Dick & Joy, sitting in a tree...


K.I.S.S.I.N.G
If enthusiasm is infectious, let's hope we all get whale
blubber in our mouths.
It's two a.m. in Kent's Pegwell Bay; "this
woman never sleeps" says Mark Evans - a
small wonder when Professor Joy
Reidenberg spends her evenings hacking
up putrifying road- (or water-) kill in her role
as Channel 4's 'go-to' gal for large
mammals.

A sperm whale has died half a mile out


from the shore and it’s a tragedy. Yet these
scientists do their best to get the most
knowledge from this mysterious toothed
whale. My head was full of information
about v-shaped rib-hinges, spermy wax
and sonar echolocation by the end of this shockingly educational documentary.
These whales are 20 metres long and 60 tons in weight, necessitating the use of heavy machinery
and chainsaws to saw at and flay the unfortunate sushi. Pitted with cookie-cutter scars from vicious
squid, we witnessed Moby Dick's.. well... dick, his hinged ribs that allow for the pressures of
atmosphere in deep-sea diving and the rarest and possibly most sacrilegious act ever seen:
Richard Dawkins reading from the bible. Yet you can clearly see his reason for appearing: this
programme proves that evolution is truly beautiful.

Mark and aptly named Joy


spent around 20 hours
dissecting this scarred and
wrinkled leviathan and
those who watched were
delighted and disgusted in
equal measure. This was
not a time to eat or even
order your dinner, as Mark
talked about how
'tantalising' the opportunity
to see its heart was.
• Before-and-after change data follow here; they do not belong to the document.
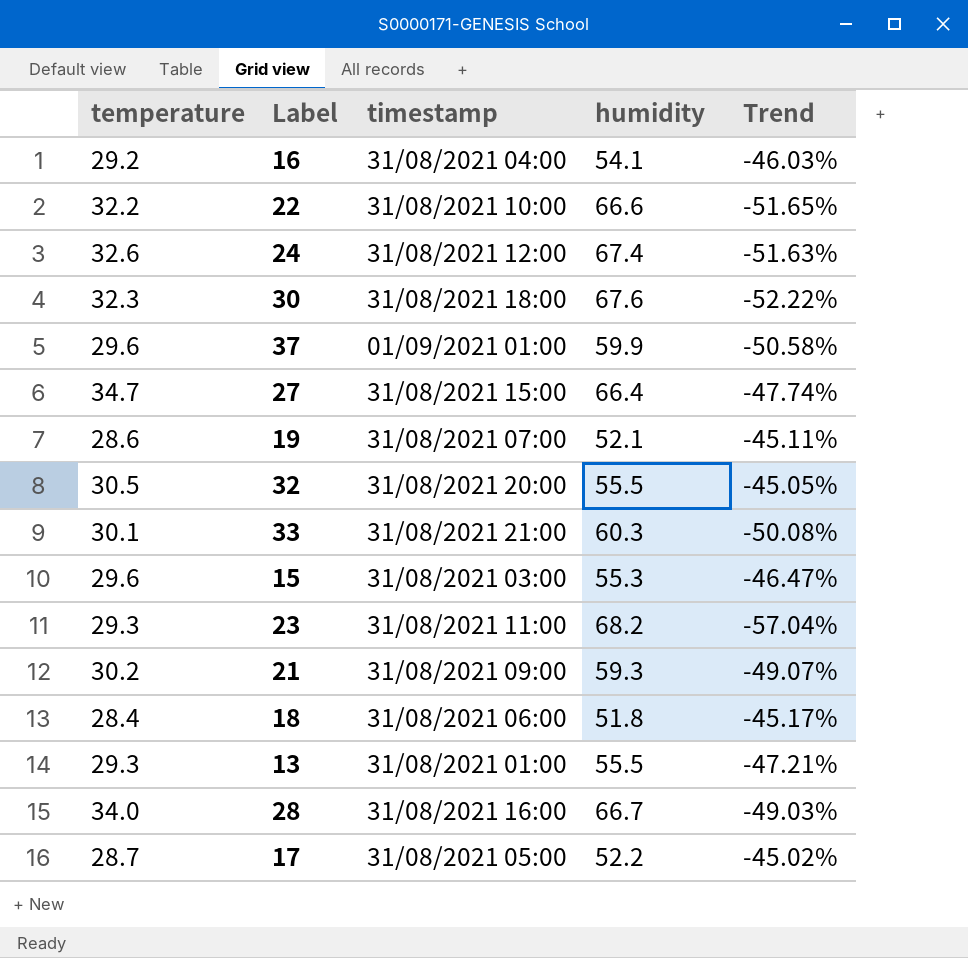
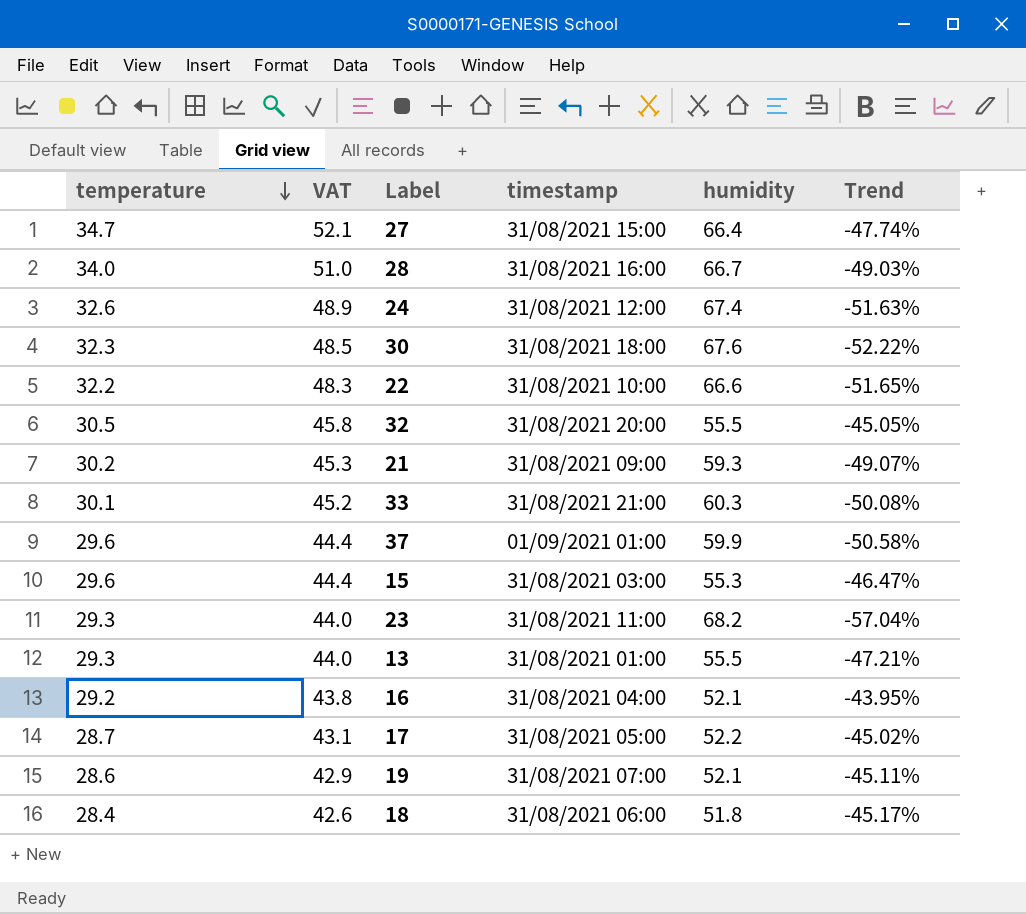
row order: none -> temperature descending
column VAT | formula: none -> [temperature] * 1.5
16 | humidity: 54.1 -> 52.1
16 | Trend: -46.03% -> -43.95%

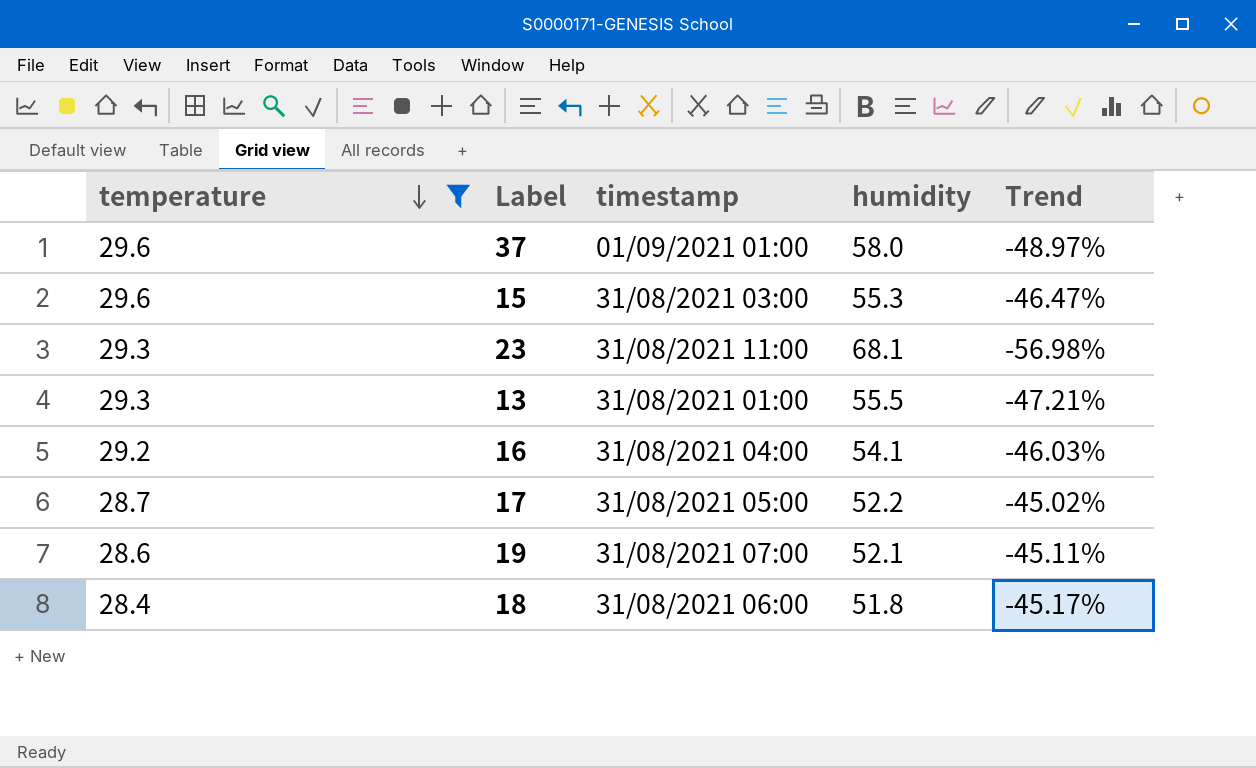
filter: none -> temperature <= 29.6
column VAT | formula: [temperature] * 1.5 -> none
37 | humidity: 59.9 -> 58.0
37 | Trend: -50.58% -> -48.97%
23 | humidity: 68.2 -> 68.1
23 | Trend: -57.04% -> -56.98%
16 | humidity: 52.1 -> 54.1
16 | Trend: -43.95% -> -46.03%

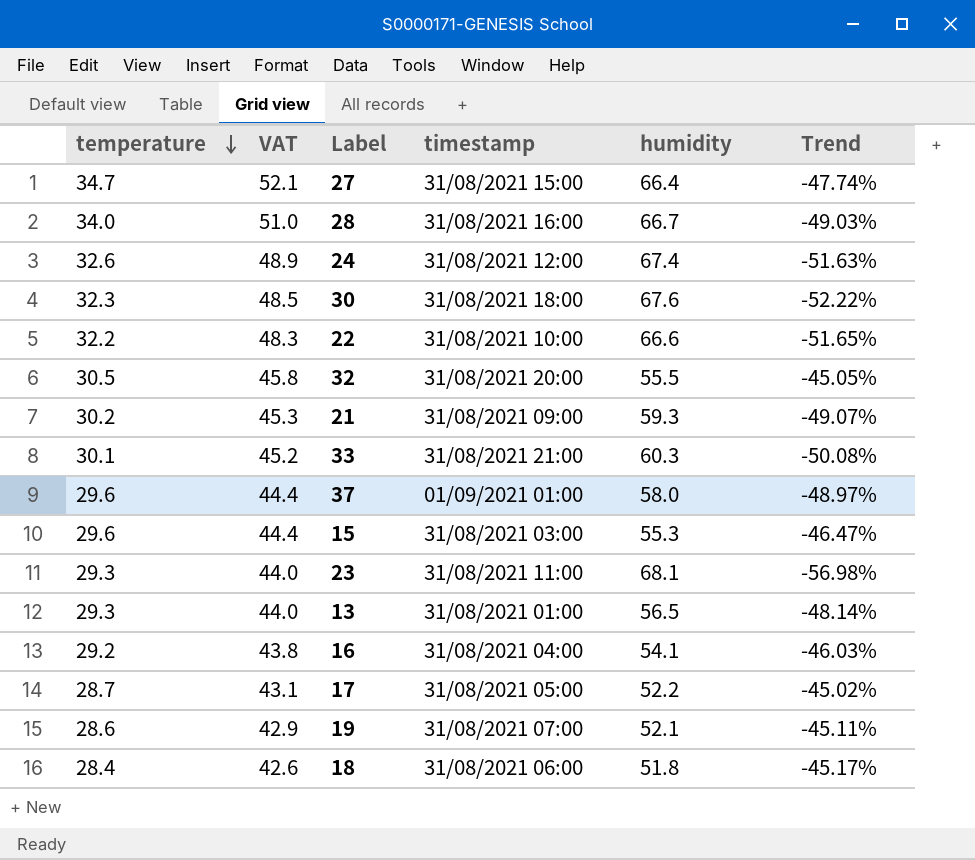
filter: temperature <= 29.6 -> none
column VAT | formula: none -> [temperature] * 1.5
13 | humidity: 55.5 -> 56.5
13 | Trend: -47.21% -> -48.14%

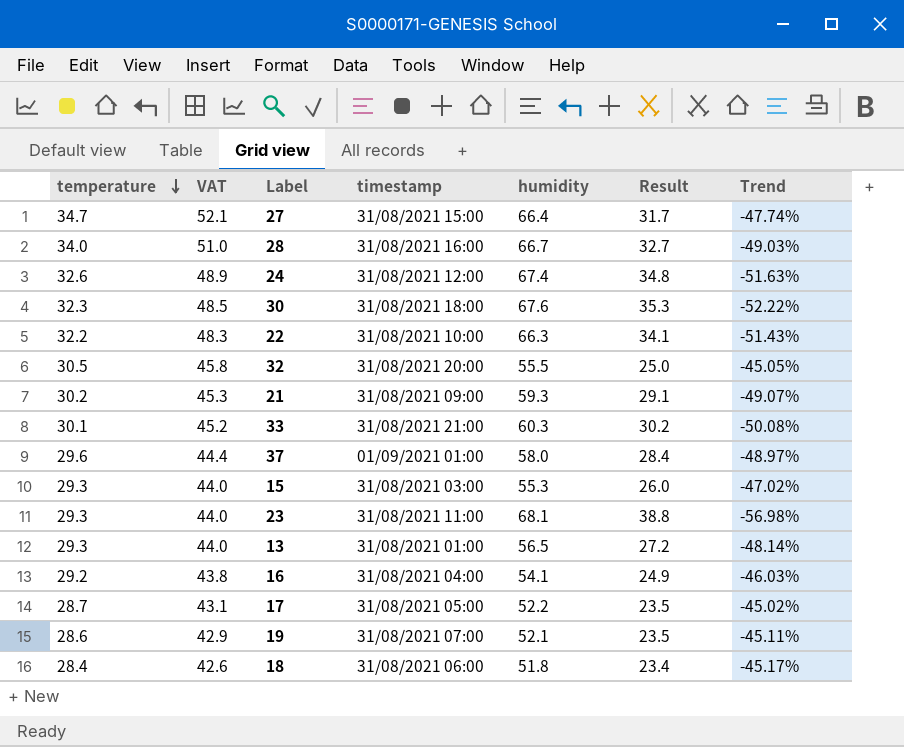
column Result | formula: none -> [humidity] - [temperature]
22 | humidity: 66.6 -> 66.3
22 | Trend: -51.65% -> -51.43%
15 | temperature: 29.6 -> 29.3
15 | VAT: 44.4 -> 44.0
15 | Trend: -46.47% -> -47.02%

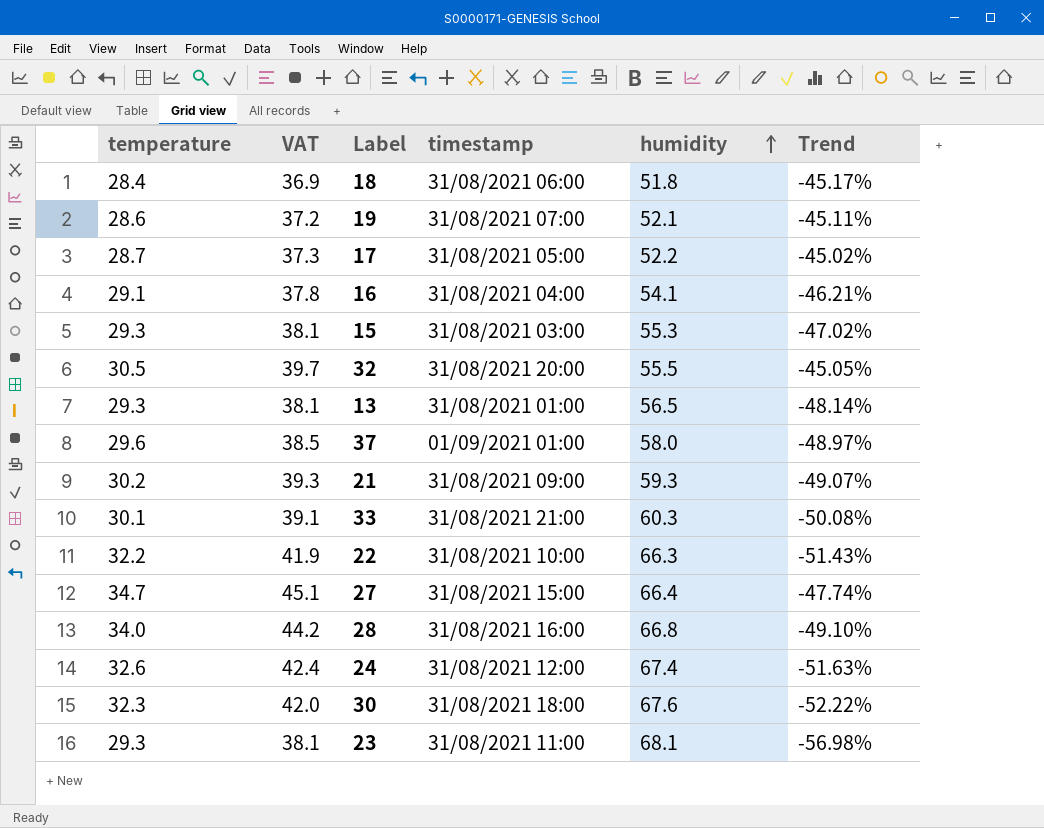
row order: temperature descending -> humidity ascending
column Result | formula: [humidity] - [temperature] -> none
column VAT | formula: [temperature] * 1.5 -> [temperature] * 1.3
16 | temperature: 29.2 -> 29.1
16 | Trend: -46.03% -> -46.21%
28 | humidity: 66.7 -> 66.8
28 | Trend: -49.03% -> -49.10%

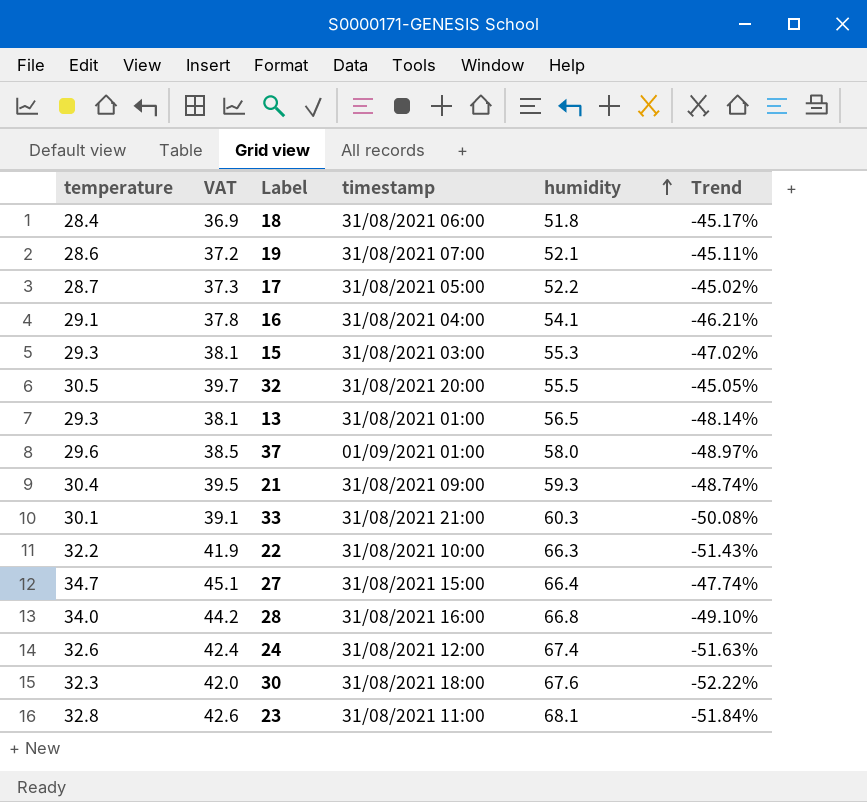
21 | temperature: 30.2 -> 30.4
21 | VAT: 39.3 -> 39.5
21 | Trend: -49.07% -> -48.74%
23 | temperature: 29.3 -> 32.8
23 | VAT: 38.1 -> 42.6
23 | Trend: -56.98% -> -51.84%

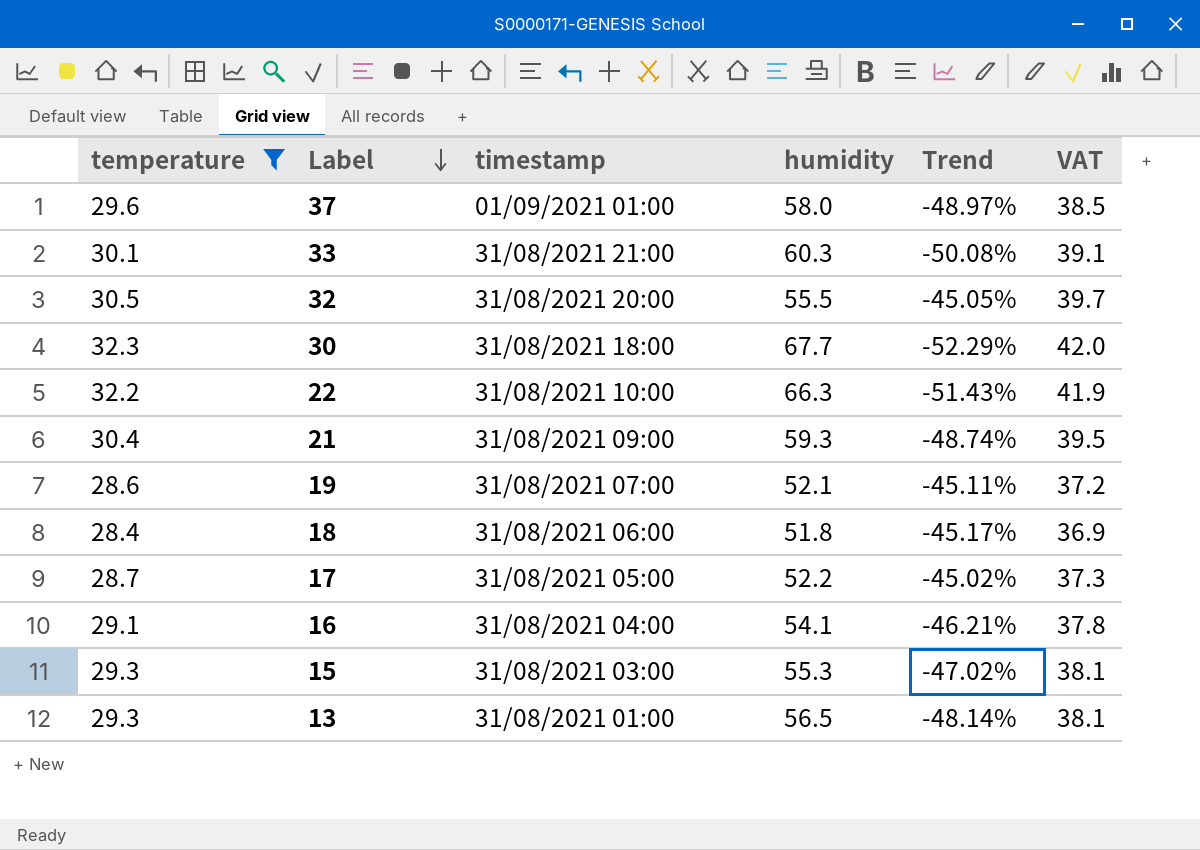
filter: none -> temperature <= 32.3
row order: humidity ascending -> Label descending
column VAT | position: 2 -> 6
30 | humidity: 67.6 -> 67.7
30 | Trend: -52.22% -> -52.29%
The
blubber itself was around a
foot deep and, with an
almighty thud the first chunk
was off, spluttering into the
monster's blood like a
whale-crouton into tomato soup. Joy was straight in, looking at its rectus abdominus and talking of
how fresh and what great shape the animal was in. But its shape was now mightily altered and it
exploded into her face; "someone get a wipe. I know enough to keep my mouth shut". Understated,
ebullient and excited, Joy was as sharp as the blades she jammed into its quivering hide when
talking to the camera.

We also spent time with the ultimate freedivers who can slow their heart beats down to 35 beats a
minute: a paltry effort when compared to the whales' one or two. When forcing air deeper into their
lungs, they can spend around three minutes underwater, being periodically checked to see if
they've suffocated to death. Whales go around a kilometre deep, with pressures of up to 100
atmospheres. What wasn't fully explained at this point was why whales don't get the bends; but this
was hinted at when Marine Biologist Malcolm Clark, a fan of whales since he was 24, got a hunk of
dark, myoglobin- and oxygen-enriched whale meat out of his freezer and offered to cook up a feast
for the intrepid presenter.

The most incredible and interesting part of this programme was not the joy of Joy's excitement
over the whale's large, prehensile member, or Mark's quip, "Joy, I know you love the penis", but the
etymology of the sperm whale's name. The whale's head is full of spermaceti: a thick, rich waxy
and oily substance, much prized by pre- and post-war hunters. Named for its resemblance to
semen, it helps the animal descend to the dark depths of the ocean, using its body to heat and cool
the spermaceti which acts as a depth regulator, weighting or buoying it as necessary. This
substance was instrumental in the industrialisation of our country, providing lubricant for machinery
and lighting as a lamp oil, important for its smokeless flame. Remember that next time you call
someone a whale: it's a compliment.

Back to Joy. She's now ripping connective tissue off the whale's muscle as casually as you or I
would rip stickers off a new DVD box and she's loving it. She explains how the tendons tightly
close the whale's large nostril; "we can't close our nostrils" she says, prompting my entire family to
snort in unison in a feeble attempt to prove her wrong.

Having shown us every inch of this whale, the tide comes in and out again and the whale is ready
to be consigned to its watery grave once again. "Despite all this, what a privilege", says Mark. I
couldn't agree more.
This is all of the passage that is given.